End-to-end retrieval-augmented generation pipeline, built and evaluated on the rag-mini-wikipedia corpus. The project compares a naive top-1 pipeline against an enhanced pipeline with recall-oriented query rewriting and cross-encoder reranking, scoring both with deterministic SQuAD metrics over the full test split and LLM-judged RAGAS metrics on a 100-query evaluation slice.
Headline finding. Reranking lifts RAGAS context precision from 69.0% to 86.6% and faithfulness from 67.6% to 78.5%, while exact match drops from 41.5 to 33.7. Grounding quality and literal string accuracy are different axes, and a system that looks worse on string overlap can be substantially better grounded. Measuring both is the point of this project.

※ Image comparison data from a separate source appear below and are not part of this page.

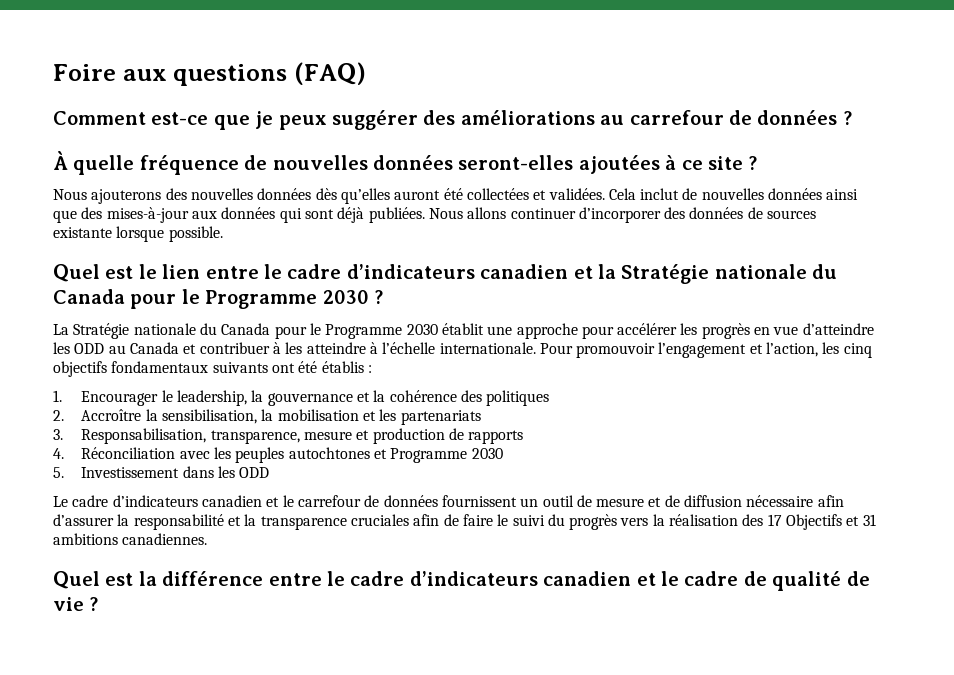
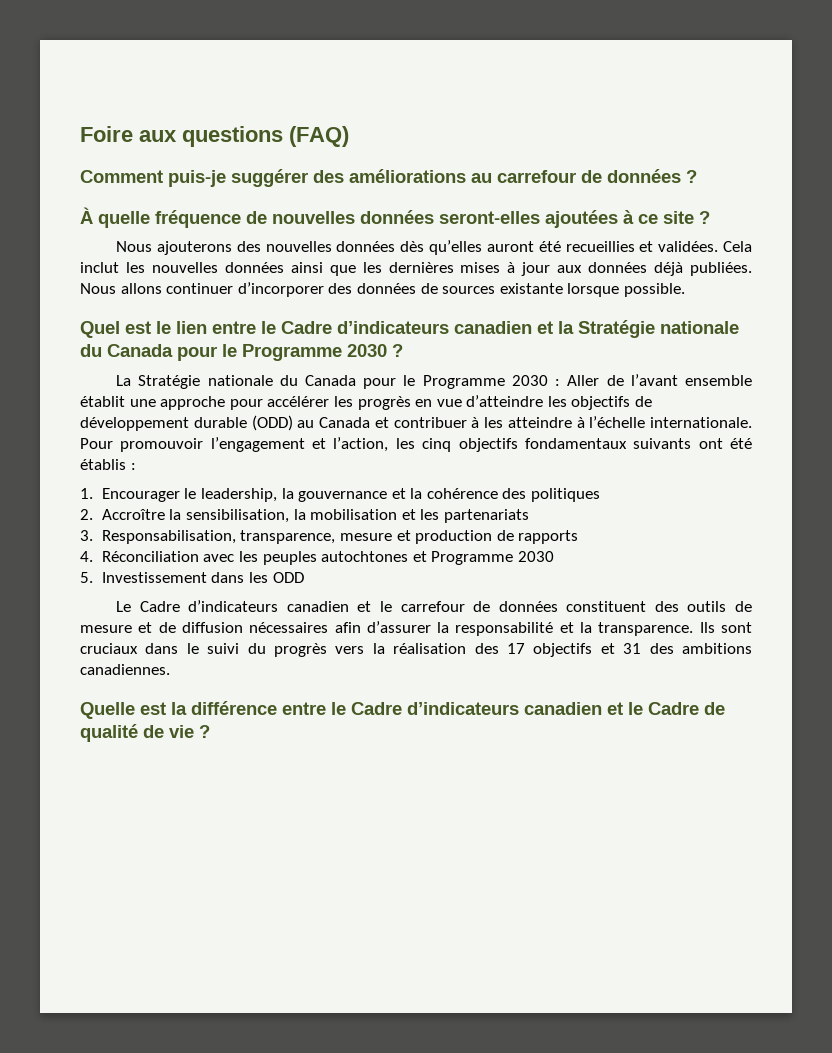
[151,111,327,130] est-ce que je peux -> [168,170,226,187] puis-je
[466,188,529,200] collectées -> [565,241,635,252] recueillies
[682,188,698,200] de -> [125,262,145,273] les
[81,207,334,223] des mises-à-jour aux données qui sont -> [362,262,648,276] les dernières mises à jour aux données
[287,264,342,279] cadre -> [281,321,332,334] Cadre
(438, 329) none -> [555,374,752,386] : Aller de l’avant ensemble
[74,343,105,354] ODD -> [571,396,653,410] [80,415,293,431] objectifs de développement durable (ODD)
[72,495,109,507] cadre -> [139,601,180,612] Cadre
[441,495,574,507] fournissent un outil -> [566,601,727,612] constituent des outils
[746,495,814,507] nécessaire -> [249,622,329,633] nécessaires
[260,514,493,530] transparence cruciales afin de faire -> [598,622,752,636] [80,643,179,654] transparence. Ils sont cruciaux dans
[786,514,843,530] Objectifs -> [533,643,593,657] objectifs
(876, 520) none -> [649,643,674,654] des
[53,571,100,589] Quel -> [80,702,135,719] Quelle
[350,571,739,586] cadre d’indicateurs canadien et le cadre -> [351,702,699,715] Cadre d’indicateurs canadien et le Cadre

RAGAS metrics, 100 samples, judged with GPT-4o-mini:
| System | Context Precision | Context Recall | Faithfulness | Answer Relevancy |
|---|---|---|---|---|
| Naive, top-1 | 69.0% | 56.0% | 67.6% | 64.1% |
| Enhanced, rewrite plus rerank | 86.6% | 62.0% | 78.5% | 67.2% |
SQuAD metrics over the full 918-query test split:
| System | Exact Match | F1 |
|---|---|---|
| Naive, top-1 | 41.5 | 49.3 |
| Enhanced, rewrite plus rerank | 33.7 | 42.4 |
Wilson 95% confidence intervals and a two-proportion z-test are reported in docs/technical_report.md. Over the 918-query split the enhanced pipeline's EM is significantly lower than the naive baseline (95% CIs 38.4–44.7 vs 30.7–36.8; z=3.47, p<0.001), so the enhancement measurably trades literal accuracy for grounding, while the grounding gains are large and consistent.
Deterministic metrics such as exact match reward surface-form overlap with a reference answer. LLM-judged metrics such as faithfulness and context precision reward grounded, semantically correct answers. The enhanced pipeline retrieves and filters better evidence, then produces more verbose answers that match references less literally. Relying on a single metric family would have led to the wrong conclusion in either direction. The full analysis, including knowledge-leakage caveats where the generator answers from pretraining rather than retrieval, is in docs/technical_report.md.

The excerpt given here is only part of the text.